Astria Therapeutics, Inc. Announces Positive Initial Results from the Alpha-SOLAR Long-Term Open-Label Trial of Navenibart in Hereditary Angioedema Patients at the European Academy of Allergy and Clinical Immunology Annual Congress

Published: 2025-06-13 07:50:24 ET ATXS

Published on 06/13/2025 at 07:50

Astria Therapeutics, Inc. announced positive initial results from the target enrollment group in the ongoing ALPHA-SOLAR long-term open-label trial evaluating navenibart (STAR-0215), a monoclonal antibody inhibitor of plasma kallikrein, in hereditary angioedema (HAE) patients. These results demonstrated robust overall reduction in the monthly attack rate (92% mean and 97% median). These results further support navenibart?s favorable safety and tolerability profile, and potential every three- (Q3 M) and every six-month (Q6M) dosing regimens.

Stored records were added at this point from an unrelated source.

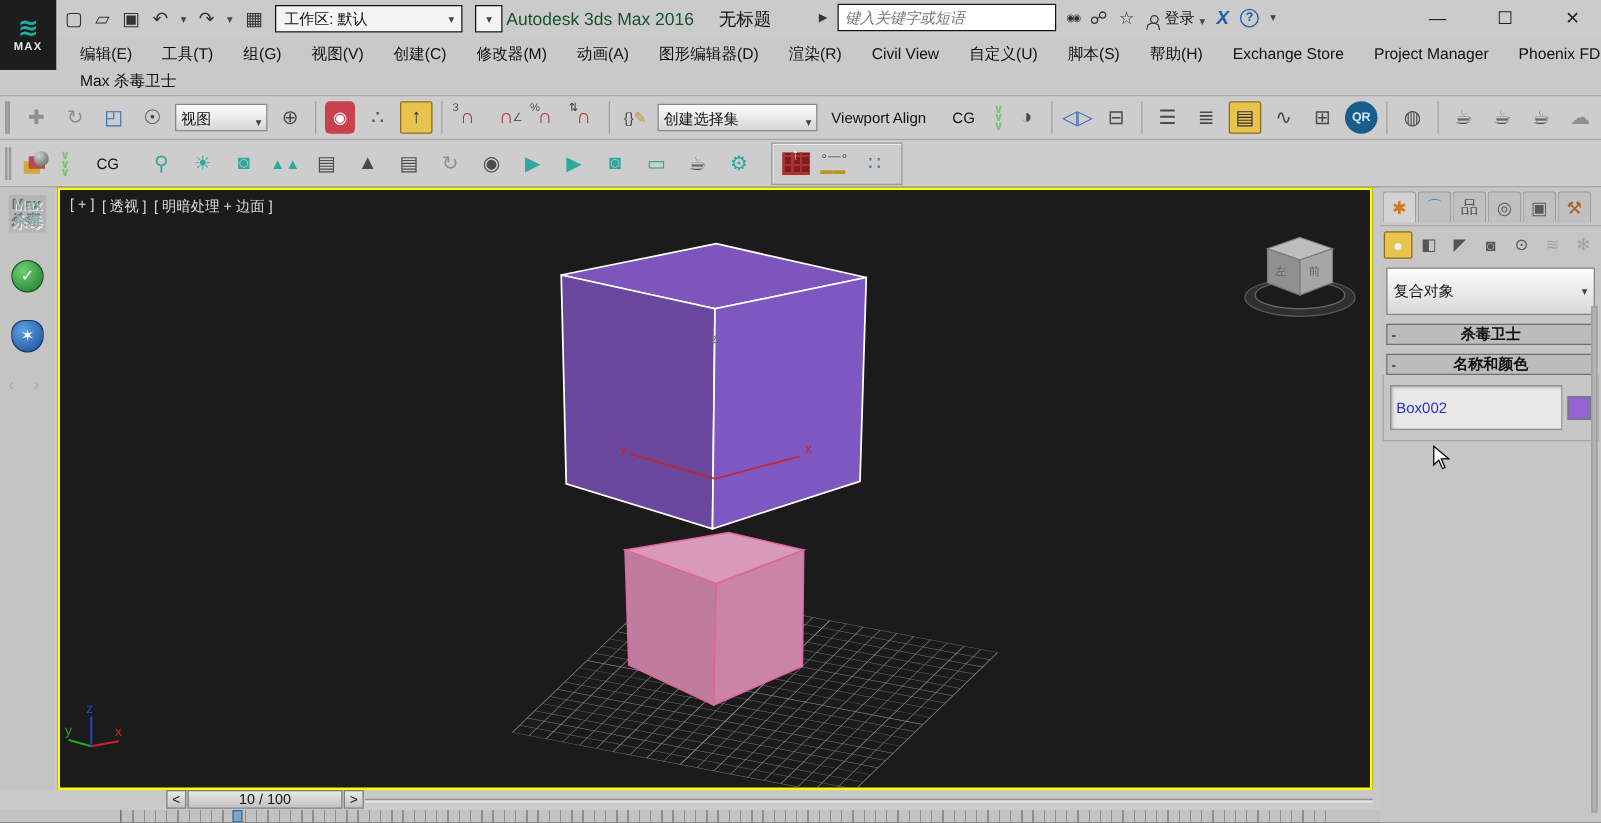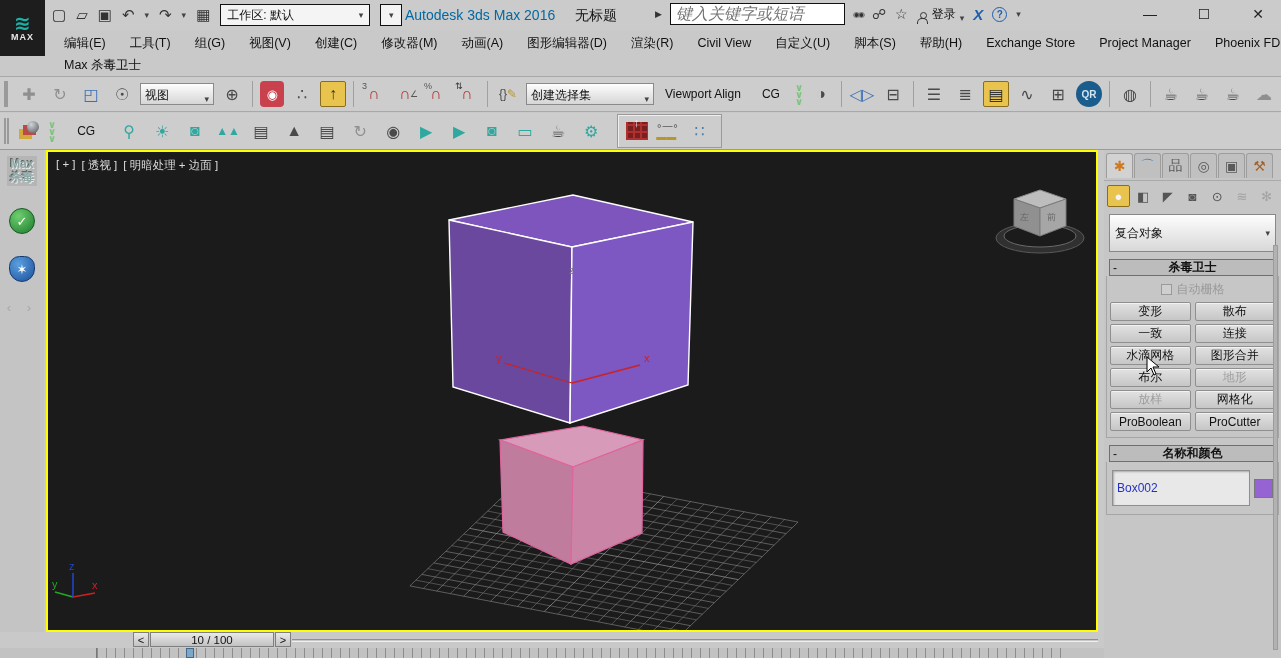"Autodesk 3ds Max 2016" .apptitle { color: #0369a1 -> #14532d }
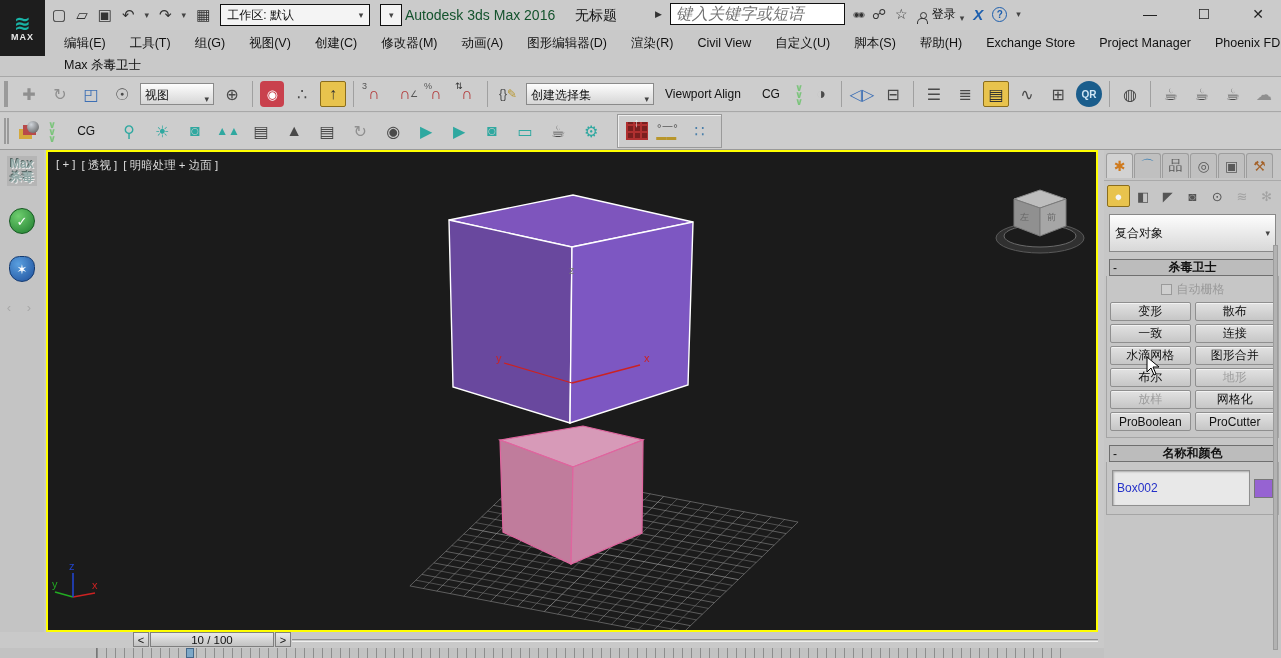"键入关键字或短语" .searchbox { font-size: 16px -> 12px }
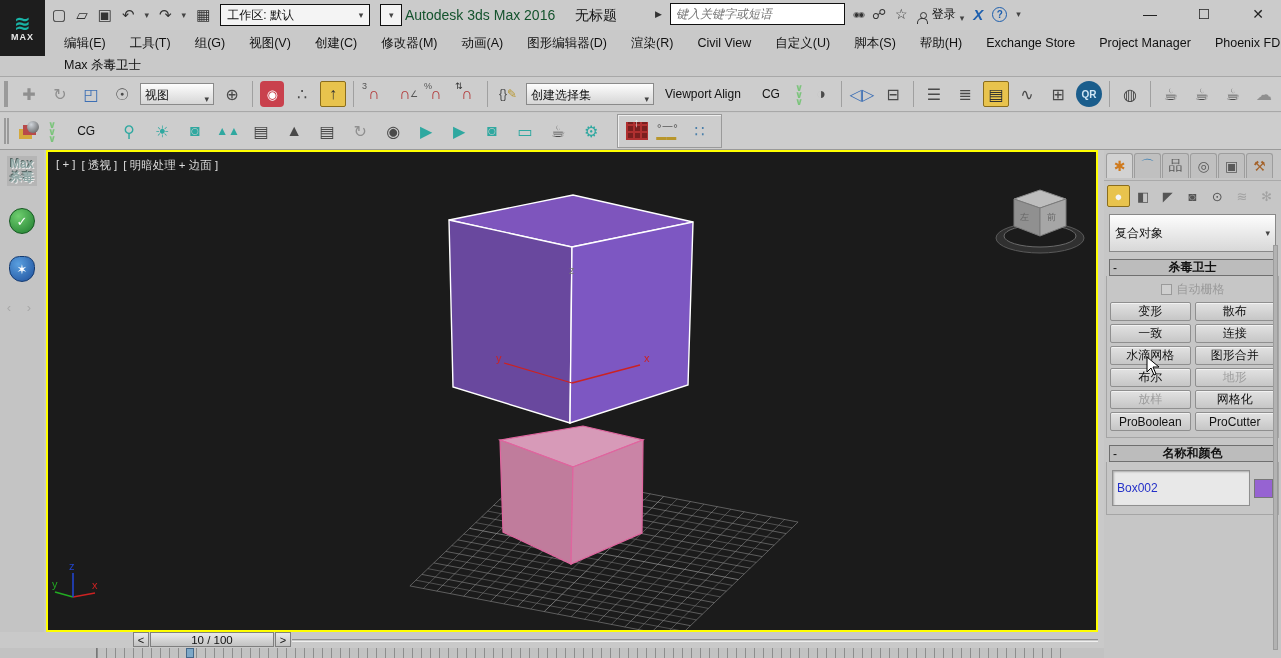"自动栅格" div.rollgroup { html: <div> <div> <span></span> <span>自动栅格</span> </div> <div> <div>变形</div> <div>散布</div> <div>一致</div> <div>连接</div> <div>水滴网格</div> <div>图形合并</div> <div>布尔</div> <div>地形</div> <div>放样</div> <div>网格化</div> <div>ProBoolean</div> <div>ProCutter</div> </div> </div> -> none }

ALPHA-SOLAR is a long-term open-label trial in adults with HAE Type 1 or 2 designed to assess long-term safety and efficacy of navenibart. All 16 target enrollment participants from the Phase 1b/2 ALPHA-STAR trial elected to enroll in ALPHA-SOLAR. ALPHA-STAR patients from Cohorts 1 and 2 enrolled in Arm A, and ALPHA-STAR patients from Cohort 3 enrolled in Arm B. Navenibart demonstrated overall attack-freedom of 50% over six months, which is the longest period of follow-up for all 16 patients to date.

All patients remain in the ALPHA-SOLAR trial. Navenibart was well-tolerated with no severe or serious treatment-emergent adverse events (TEAEs) and no discontinuations. One participant experienced two treatment-related, mild injection site reactions that resolved without treatment.

There were no injection site reactions of pain. The safety profile of navenibart in patients with HAE was favorable through more than 17 months (median /mean) of cumulative follow-up since the initiation of navenibart in ALPHA-STAR.